The problem sounded familiar, thought CEE Professor David Sedlak, who
studies the behavior of chemical contaminants in wastewater and identifies
cost-effective methods to remove them. It sounded like the state of
California's own water struggles.
"California and Australia are pretty similar in terms of geography
and climate," says Sedlak. "I liked the connection between
the two in terms of drought and how the two places responded to the
challenges of providing a reliable water supply."
The similarity so intrigued him that he applied for and won a Fulbright
fellowship to spend a year at the University of New South Wales (UNSW)
in Sydney looking for an inexpensive, low-tech method that would augment
the country's existing water supply by safely reusing wastewater.
In July 2003, Sedlak relocated his family to a home across from one
of Sydney's beaches and, with a team of professors and graduate
students, launched into the lab work.
Together with UNSW graduate student Sung Hee Joo, Sedlak focused on
nano-sized particles of iron. For over a decade, elemental iron has
been used to destroy unwanted chemicals through reduction reactions,
says Sedlak. For example, it's the technique used to detoxify dry
cleaning chemicals discovered in groundwater at hazardous waste sites.
But Sedlak, Joo, and the team discovered something new: When iron reduces
oxygen, it produces a reactive intermediate that is capable of oxidizing
other chemicals. By studying iron nanoparticles in the lab, they found
that the organic compound (or pesticide) was wholly oxidized, meaning
the reaction process had broken it down, taking steps to purify the
contaminated water.
"The relative simplicity of this technique and the availability
of key reactants suggest that this method could be used to degrade agrochemical
contaminants and contaminants in water treatment," Joo told Uniken,
the UNSW magazine. The water would be suitable again for human use.

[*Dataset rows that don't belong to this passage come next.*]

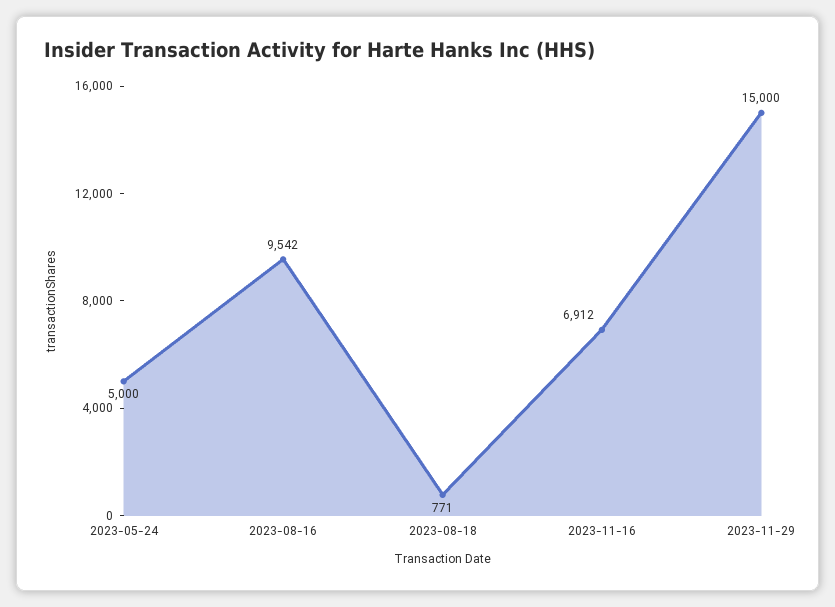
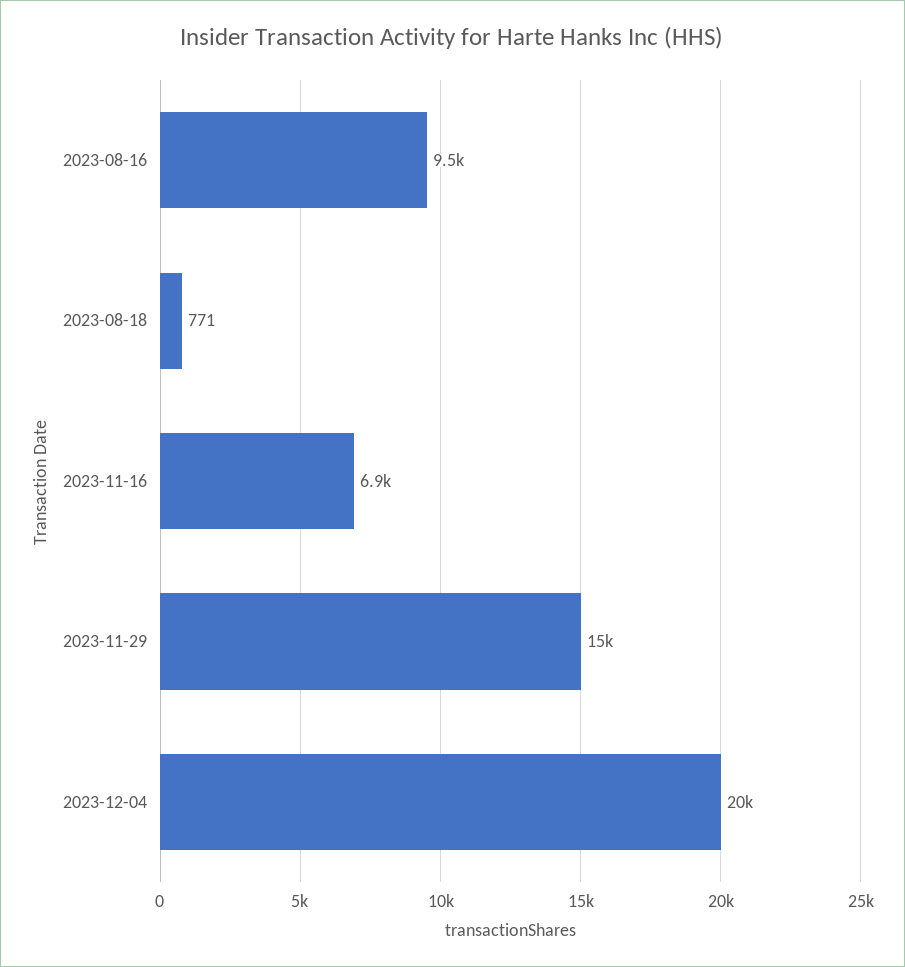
2023-05-24: 5000 -> none
2023-12-04: none -> 20000

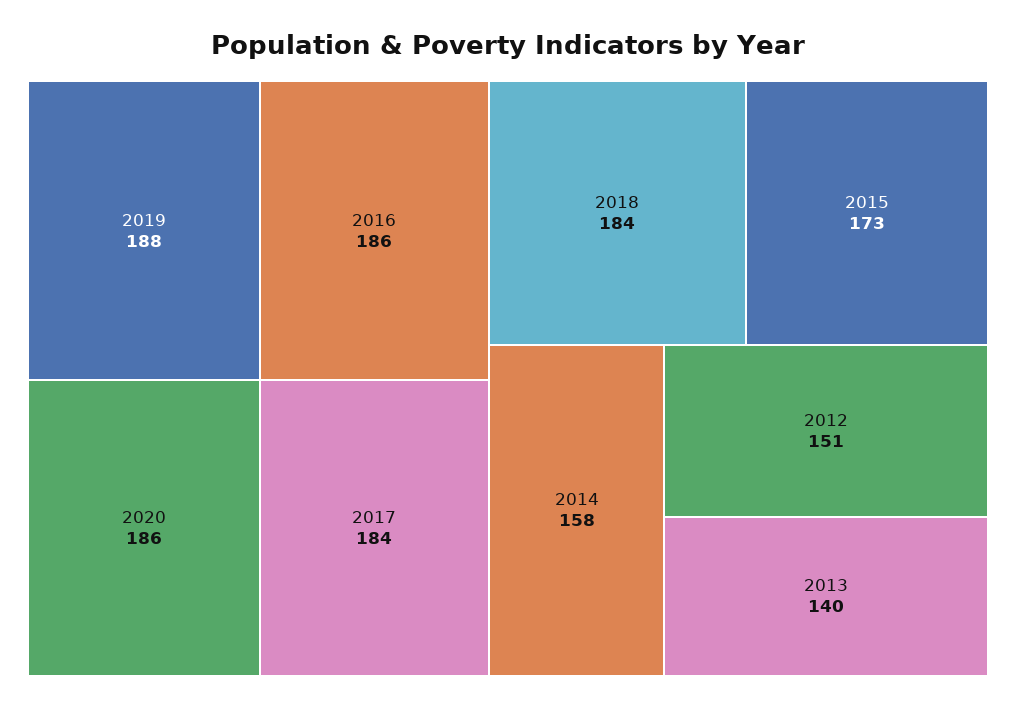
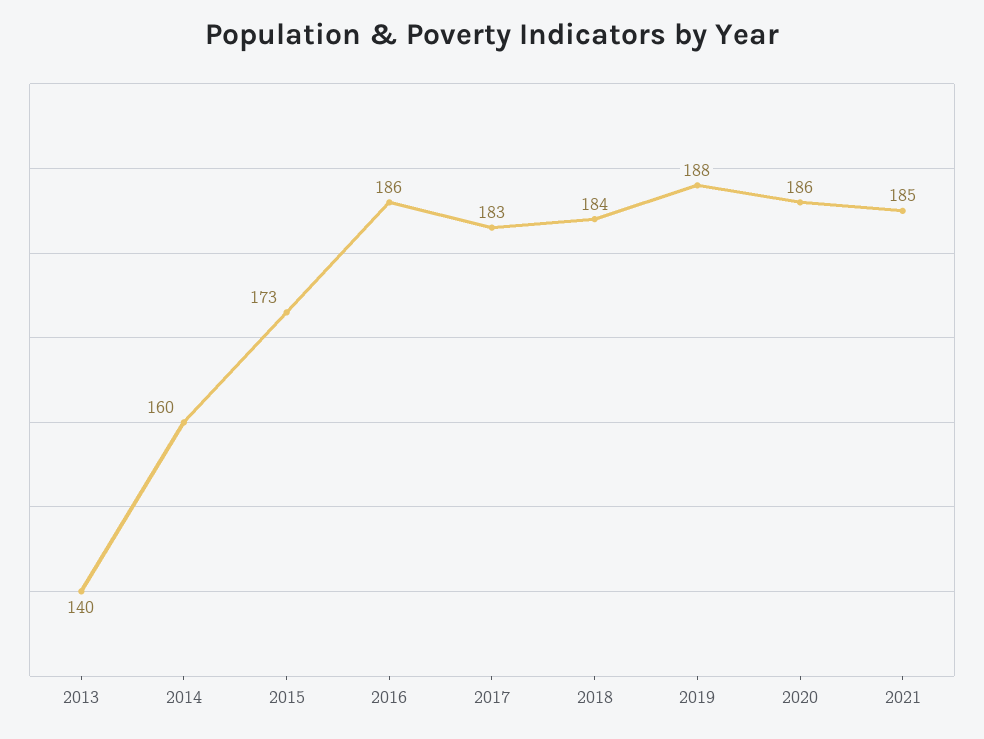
2017: 184 -> 183
2014: 158 -> 160
2012: 151 -> none
2021: none -> 185

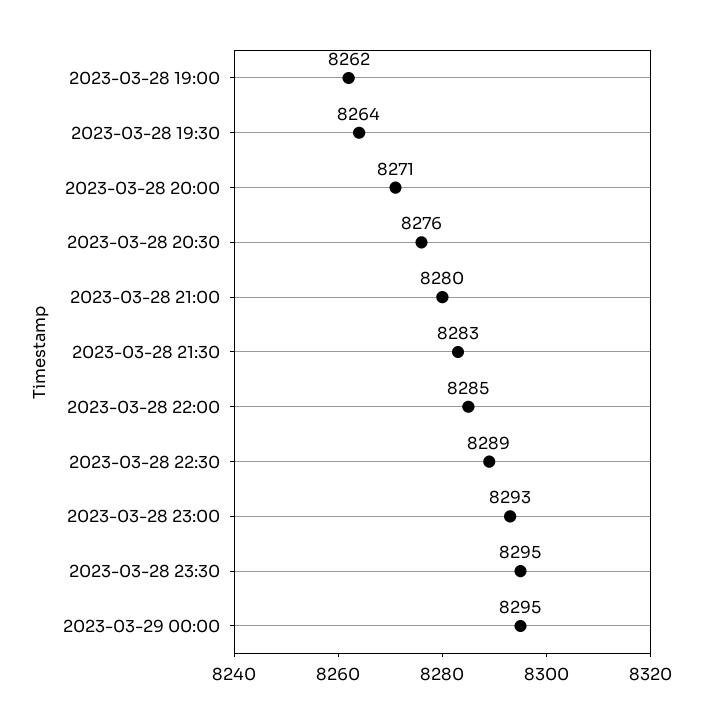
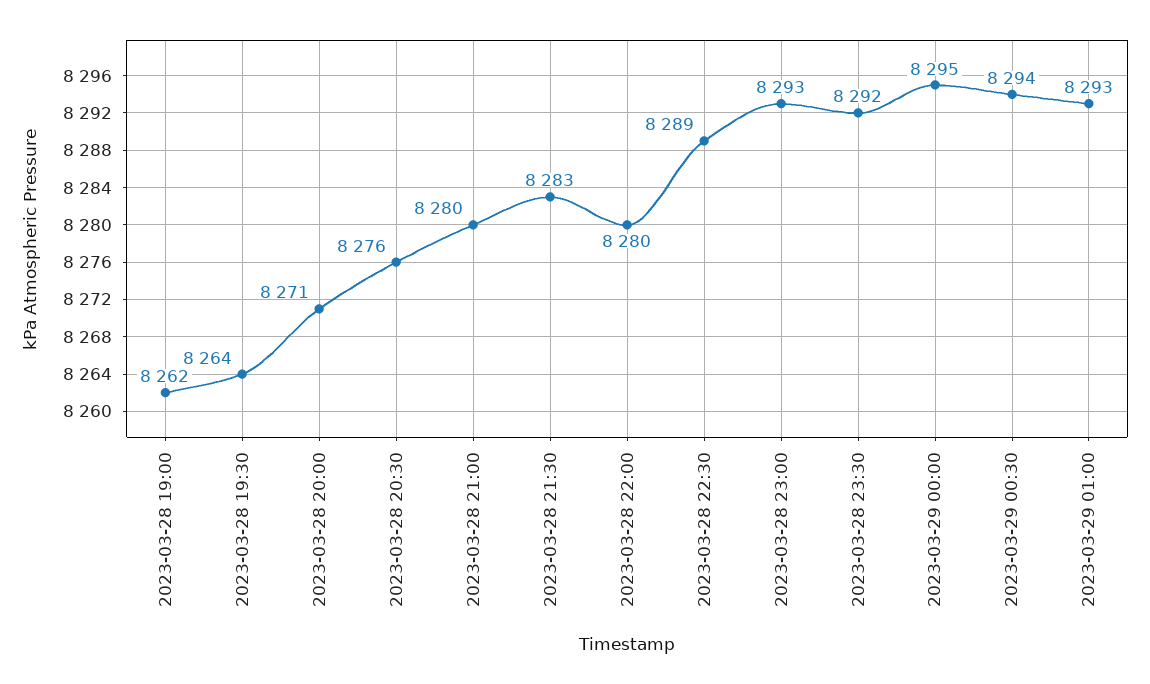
2023-03-28 22:00: 8285 -> 8280
2023-03-28 23:30: 8295 -> 8292
2023-03-29 00:30: none -> 8294
2023-03-29 01:00: none -> 8293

With the research going - well - swimmingly, Sedlak and his
family made sure Australia wasn't all work and no play. They took
advantage of the proximity of the beach, Sedlak says, where he snorkeled
and learned to surf. "Sydney Harbour is just like Finding Nemo.
It's full of fish, stingrays, and seahorses, and the water is 70
degrees."
Sedlak also relished learning new Australian expressions, even if they
were at his expense. His new friends christened him a "daggy dresser,"
which translates to messy or disheveled. Sedlak good-naturedly explains
the literal meaning: "The word, 'daggy,' is the unusable wool on the
rear of a sheep."
Despite the ribbing, Sedlak says he made some lifelong friends. "Plus,
I missed a year of construction in Davis Hall," he says with relish.